*** Dataset excerpts Section Begins ***
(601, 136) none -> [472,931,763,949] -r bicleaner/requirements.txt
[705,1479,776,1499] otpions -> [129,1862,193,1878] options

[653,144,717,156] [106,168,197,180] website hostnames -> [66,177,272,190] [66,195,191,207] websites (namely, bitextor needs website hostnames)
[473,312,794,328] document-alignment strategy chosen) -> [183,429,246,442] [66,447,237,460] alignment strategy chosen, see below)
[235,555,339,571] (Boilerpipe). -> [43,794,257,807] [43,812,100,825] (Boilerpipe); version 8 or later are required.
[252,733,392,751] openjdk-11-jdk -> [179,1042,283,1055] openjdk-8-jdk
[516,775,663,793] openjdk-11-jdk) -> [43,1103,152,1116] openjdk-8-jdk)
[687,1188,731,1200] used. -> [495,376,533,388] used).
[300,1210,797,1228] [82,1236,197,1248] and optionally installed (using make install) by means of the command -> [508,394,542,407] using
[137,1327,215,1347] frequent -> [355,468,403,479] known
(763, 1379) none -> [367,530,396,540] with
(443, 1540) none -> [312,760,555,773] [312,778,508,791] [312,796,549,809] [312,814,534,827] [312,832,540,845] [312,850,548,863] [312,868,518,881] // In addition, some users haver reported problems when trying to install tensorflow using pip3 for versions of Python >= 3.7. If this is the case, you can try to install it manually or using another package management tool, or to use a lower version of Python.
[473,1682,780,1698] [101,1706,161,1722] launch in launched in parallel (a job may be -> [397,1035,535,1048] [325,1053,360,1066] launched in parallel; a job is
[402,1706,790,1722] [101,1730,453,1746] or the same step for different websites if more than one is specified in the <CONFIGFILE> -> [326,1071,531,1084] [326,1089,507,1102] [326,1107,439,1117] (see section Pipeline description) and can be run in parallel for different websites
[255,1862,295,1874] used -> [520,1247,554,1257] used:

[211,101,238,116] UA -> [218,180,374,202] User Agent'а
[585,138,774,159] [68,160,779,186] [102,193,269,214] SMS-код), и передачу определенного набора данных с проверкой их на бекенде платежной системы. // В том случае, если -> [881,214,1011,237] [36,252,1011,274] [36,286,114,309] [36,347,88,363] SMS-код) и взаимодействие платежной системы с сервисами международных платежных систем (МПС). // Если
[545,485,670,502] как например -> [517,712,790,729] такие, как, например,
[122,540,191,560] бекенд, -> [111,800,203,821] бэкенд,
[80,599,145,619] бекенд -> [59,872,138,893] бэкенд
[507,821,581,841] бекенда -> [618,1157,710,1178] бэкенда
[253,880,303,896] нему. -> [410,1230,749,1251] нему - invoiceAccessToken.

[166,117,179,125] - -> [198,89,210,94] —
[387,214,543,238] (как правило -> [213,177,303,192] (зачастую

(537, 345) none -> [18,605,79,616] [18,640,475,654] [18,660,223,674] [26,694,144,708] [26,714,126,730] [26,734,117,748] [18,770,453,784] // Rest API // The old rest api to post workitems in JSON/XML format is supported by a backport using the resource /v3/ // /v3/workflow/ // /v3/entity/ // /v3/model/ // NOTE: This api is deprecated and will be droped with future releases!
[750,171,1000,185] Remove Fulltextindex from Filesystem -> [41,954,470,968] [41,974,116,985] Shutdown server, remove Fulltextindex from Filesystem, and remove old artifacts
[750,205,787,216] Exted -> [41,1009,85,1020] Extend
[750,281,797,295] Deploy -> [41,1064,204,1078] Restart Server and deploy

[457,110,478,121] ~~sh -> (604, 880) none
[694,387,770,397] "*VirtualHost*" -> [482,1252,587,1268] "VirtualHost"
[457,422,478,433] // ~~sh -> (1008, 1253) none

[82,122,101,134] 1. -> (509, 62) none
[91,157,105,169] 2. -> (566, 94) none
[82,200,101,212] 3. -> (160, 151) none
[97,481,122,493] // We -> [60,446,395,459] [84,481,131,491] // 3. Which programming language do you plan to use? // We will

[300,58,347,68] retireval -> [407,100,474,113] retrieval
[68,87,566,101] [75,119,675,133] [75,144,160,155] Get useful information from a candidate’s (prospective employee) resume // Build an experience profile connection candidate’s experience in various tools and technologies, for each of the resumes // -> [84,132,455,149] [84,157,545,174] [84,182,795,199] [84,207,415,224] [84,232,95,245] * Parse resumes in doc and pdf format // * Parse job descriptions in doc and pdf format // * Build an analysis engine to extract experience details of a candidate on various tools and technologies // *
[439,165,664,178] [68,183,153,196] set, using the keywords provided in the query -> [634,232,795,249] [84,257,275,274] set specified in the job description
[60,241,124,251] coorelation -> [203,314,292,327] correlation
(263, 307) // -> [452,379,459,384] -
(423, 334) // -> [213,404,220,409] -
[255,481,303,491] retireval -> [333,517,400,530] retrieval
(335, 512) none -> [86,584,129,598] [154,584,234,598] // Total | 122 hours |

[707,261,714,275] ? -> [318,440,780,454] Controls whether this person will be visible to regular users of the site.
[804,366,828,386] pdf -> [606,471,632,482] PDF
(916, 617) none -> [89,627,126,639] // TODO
*** Dataset excerpts Section Ends ***
Aim of the task
Every line that holds the word "used" should be copied from the records above.

Solution below
[687,1188,731,1200] used. -> [495,376,533,388] used).
[255,1862,295,1874] used -> [520,1247,554,1257] used:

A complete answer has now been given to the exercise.